Progressive degeneration from onset in pediatric multiple sclerosis: Evaluation of clinical and health-related quality of life, early loss of brain integrity and accelerated immunological senescence
- Dr. Brenda Banwell, Children’s Hospital of Philadelphia
- Dr. Ruth Ann Marrie, Health Science Centre Winnipeg
- Dr. Amit Bar-Or, McGill University
- Dr. Douglas Arnold, McGill University
- Dr. Ann Yeh, Hospital for Sick Children
Term: July 1, 2015- June 30, 2020
Keywords: pediatric MS, quality of life, imaging, immune response
- Most people think of multiple sclerosis (MS) as a disease of young adults. In 2004, when the Canadian Pediatric Demyelinating Disease study was launched, most Canadians did not know that MS can affect children.
- The Canadian Demyelinating Disease study has enrolled 585 children across 23 sites at the time of acute illness. Some of these children have progressed to an MS diagnosis.
- The research team will:
- Evaluate the health services utilization among people with pediatric onset and their parents.
- Analyze changes in the brain of children diagnosed with MS using magnetic resonance imaging.
- Characterize the immune response in children diagnosed with MS.

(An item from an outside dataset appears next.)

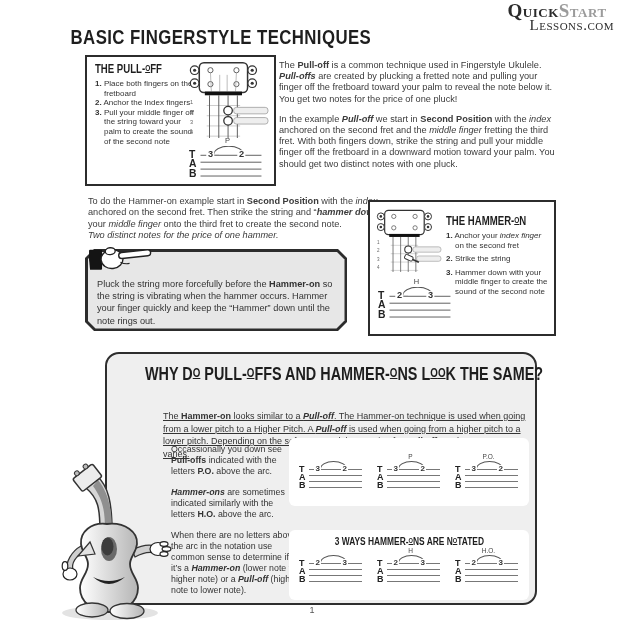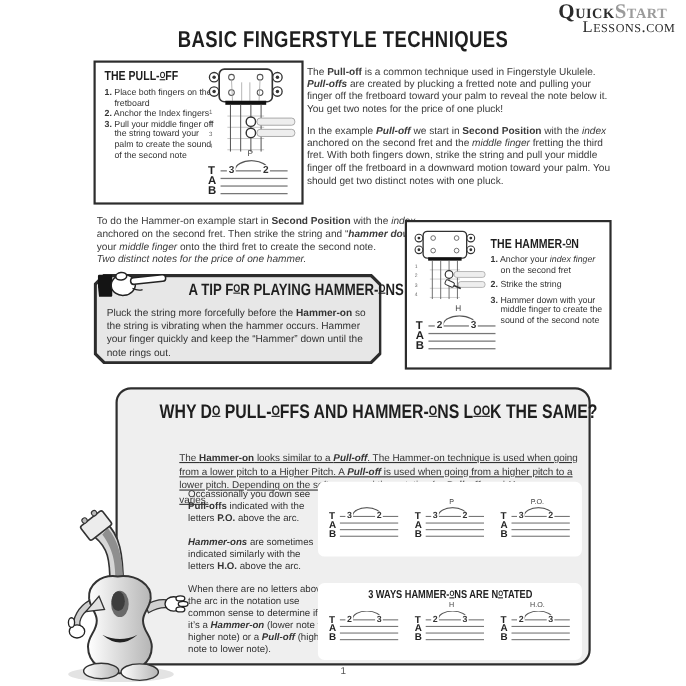"BASIC FINGERSTYLE TECHNIQUES" .main-title { padding-left: none -> 33px; text-align: center -> left }
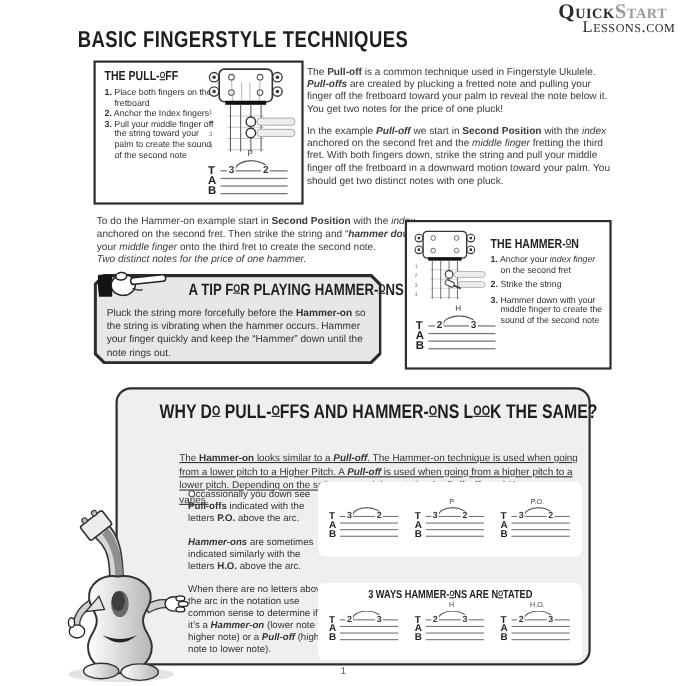"A TIP FOR PLAYING HAMMER-ONS" h2.tiptitle { html: <h2><span>A TIP F<span>O</span>R PLAYING HAMMER-<span>O</span>NS</span></h2> -> none }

Until the launch of the Canadian Pediatric Demyelinating Disease Network in 2004, the prevalence and impact of MS in children and adolescents was unknown, and how their MS differs from MS in adults was poorly understood. In collaboration with a team consisting of immunologists, epidemiologists, and imaging specialists, Dr. Brenda Banwell leads the pediatric MS research efforts that focus on the impact of MS on quality of life, health care service utilization, brain development, cognitive performance, and the immune system. The collaborative research team has discovered that approximately 1 in every 100,000 Canadian children experiences the first MS-like attack each year. Over 90% of children recover well from this first attack, but approximately 20% will be diagnosed with MS. Why some children develop MS, while others have only one demyelinating attack is still unclear. Understanding why some children have only a single attack, without developing the lifelong disease, MS, may shed light on valuable strategies for MS treatment. Infection with Epstein Barr virus, low vitamin D levels and an imbalance between the “good” immune cells (those that control immune reactions) and the “aggressive” immune cells that attack the brain are all prevalent in children that become diagnosed with MS. In characterizing the children diagnosed with the MS, the research team noted that at least 30% of children living with MS have trouble with learning and memory, and have smaller brains that do not grow as much as expected. These critical findings emphasize the need to find ways to protect the brain and to improve repair. Dr. Banwell notes, “We are proud to say that Canada is a world leader in pediatric MS care and research.”
Potential Impact: Understanding the earliest aspects of MS, by studying them in children, may lead to novel strategies for disease prevention and treatment.